Only once was he late through the door,

crutched in on a shift-mate’s staggered feet,
dumped and steadied in his waiting seat
where he bawled and listed hard to one side

while his sons stared and the half-eaten food
on our plates went cold. We were terrified
to see him undone—too shaken to speak,

unable to pry his eyes from the floor
even as Mom tried to coax him back
to sense, to all he asked of pleasure—

the kitchen’s fare, his young wife, fatherhood.
It seemed more than alcohol that crippled
the man, some omen of teeming failure,

and nothing he owned could staunch the flood
that rattled through and made him look a stranger,
flailing in front of his own flesh and blood.

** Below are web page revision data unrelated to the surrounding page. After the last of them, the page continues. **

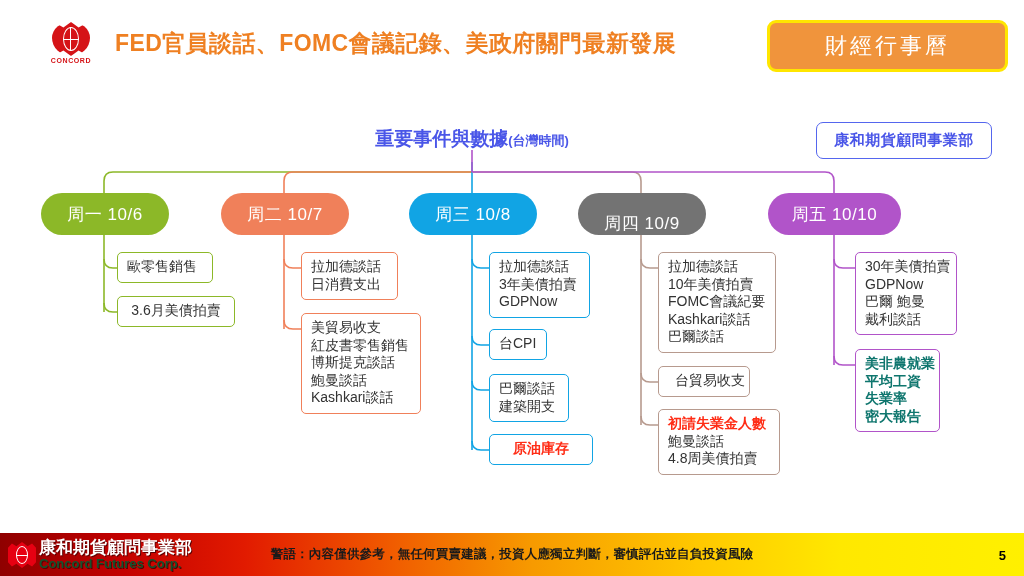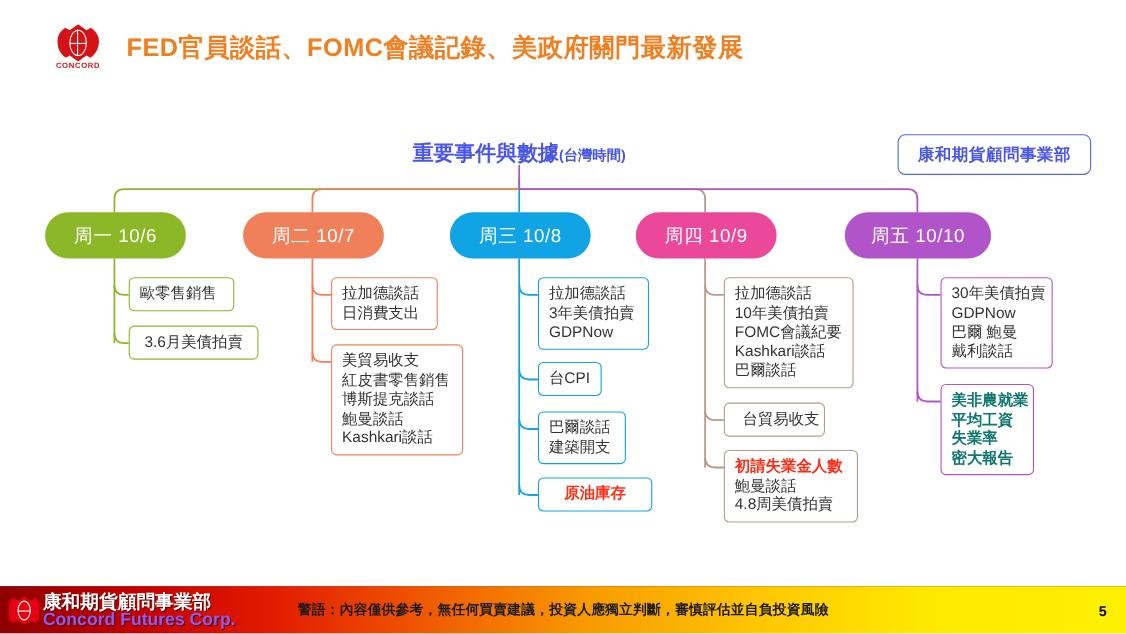--- a/index.html
+++ b/index.html
@@ -123,21 +123,21 @@
   }
   #footer-logo .fl-mark .glb:after {
     content:""; position:absolute; left:-1px; top:7.5px; width:12px; border-top:1.2px solid #fff;
   }
   #footer-logo .fl-names { display: flex; flex-direction: column; justify-content: center; }
   #footer-logo .fl-cn {
     color: #ffffff; font-size: 17px; font-weight: bold; letter-spacing: 0px;
     line-height: 18px; text-shadow: 1px 1px 0 #5a0000;
   }
   #footer-logo .fl-en {
-    color: #8b5cf6; font-size: 16px; font-weight: bold; line-height: 14px;
+    color: #14532d; font-size: 13px; font-weight: bold; line-height: 14px;
     letter-spacing: 0px; text-shadow: 1px 1px 0 #5a0000;
   }
   #footer-disclaimer {
     position: absolute; left: 0; top: 546px; width: 1024px;
     text-align: center; color: #1a1a1a; font-size: 12.5px; font-weight: bold;
     letter-spacing: 0.2px;
   }
   #footer-page {
     position: absolute; right: 18px; top: 548px;
     color: #000; font-size: 13px; font-weight: bold;
@@ -151,20 +151,23 @@
   <div id="header-logo">
     <div class="lg-mark">
       <div class="blob"></div>
       <div class="glb"></div>
     </div>
     <div class="lg-text">CONCORD</div>
   </div>
 
   <div id="header-title">FED官員談話、FOMC會議記錄、美政府關門最新發展</div>
 
+  <div id="calendar-badge">
+    <span>財經行事曆</span>
+  </div>
 
   <div id="section-title">
     <span class="big">重要事件與數據</span><span class="small">(台灣時間)</span>
   </div>
 
   <div id="dept-badge">
     <span>康和期貨顧問事業部</span>
   </div>
 
   <svg id="wires" viewBox="0 0 1024 576">
@@ -233,21 +236,21 @@
       <div class="ev-box" style="left: 489px; top: 329px; width: 58px; border-color: rgb(17, 164, 228);">
         <span class="ln">台CPI</span>
       </div>
       <div class="ev-box" style="left: 489px; top: 374px; width: 80px; border-color: rgb(17, 164, 228);">
         <span class="ln">巴爾談話</span>
         <span class="ln">建築開支</span>
       </div>
       <div class="ev-box" style="left: 489px; top: 434px; width: 104px; border-color: rgb(17, 164, 228); text-align: center;">
         <span class="ln red">原油庫存</span>
       </div>
-      <div class="day-pill" style="left: 578px; top: 193px; width: 128px; background: #ec4899;">
+      <div class="day-pill" style="left: 578px; top: 193px; width: 128px; background: #737373; align-items: flex-end;">
         <span>周四 10/9</span>
       </div>
       <div class="ev-box" style="left: 658px; top: 252px; width: 118px; border-color: rgb(183, 154, 142);">
         <span class="ln">拉加德談話</span>
         <span class="ln">10年美債拍賣</span>
         <span class="ln">FOMC會議紀要</span>
         <span class="ln">Kashkari談話</span>
         <span class="ln">巴爾談話</span>
       </div>
       <div class="ev-box" style="left: 658px; top: 366px; width: 92px; border-color: rgb(183, 154, 142); padding-left: 16px;">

It was a mother’s instinct to protect
her kids that placed us in a neighbour’s care
while she poured her husband into the car,

drove the blacktop to a gravel detour
ravelled through woods above Red Indian Lake
and they spent most of the evening there

watching the water’s strobing white-caps,
the sight like static on a radio’s wave,
almost a comfort, a murmuring salve

as they waited for the jag’s ragged kick
to break, for fatigue to shut off the taps.
There was no row, no needling the lapse,

as if my mother somehow understood
it was just the void peeking through a tear
in the day’s fabric that ailed her passenger,

the stone stare of all we stand to lose while
our heads are turned, that dark lull we disregard
though the gist beds in our hearts like a seed

and blooms on occasion in bald detail.
My brothers and I were already sound
by the time they idled back to town,

bewildered and spent, but undamaged.
Nothing was the same, except what mattered.
They had a life to be lived. They managed.

 

 

 

 

 

 

On Antiquity

Sandy Pool

 

I won’t be around forever, A’s wife said.  One day I’m going to die.  And when I’m dead you’ll have to rely on yourself to take out the garbage or remember to change your underwear.  And while I’m at it, she added, would it be so hard to take the dog for a fucking walk once in awhile?  A knew this was true. For weeks he’d been inside, fretting and writing a tragic poem.  Writing a tragic poem was very hard work, he said.  This was the truth, but the truth was also that A was tragically depressed.  A few weeks ago, he’d received a rather gloomy prophecy that he would die by being crushed by a falling object.  He figured as long as he stayed inside, things would be o.k.  A’s wife didn’t understand this.  What is it with all you sad-sack poets she asked.  Can’t you get a real job?  Isn’t it bad enough you’ve turned our sons into tragic poets?  Eventually, A felt guilty.  He changed his underwear, and took out the garbage.  Then he put the dog on a leash.  When he got outside, the sun was blasting through the trees. A stood outside for a long time looking tentatively into the clouds.  For a while there was only light, then, only dark.  Valerius thinks he was killed by a tortoise dropped by an eagle, but no one is absolutely sure.  At his funeral, his wife said A. was a good man, but a great writer.  She quoted him beautifully:  Even in our sleep, pain which cannot forget falls drop by drop upon the heart, until in our own despair, against our will, comes wisdom through the awful grace of God.  It’s been 15 years since that funeral, and A’s wife still can’t forgive him.  Who can blame her?  Grief does funny things to people.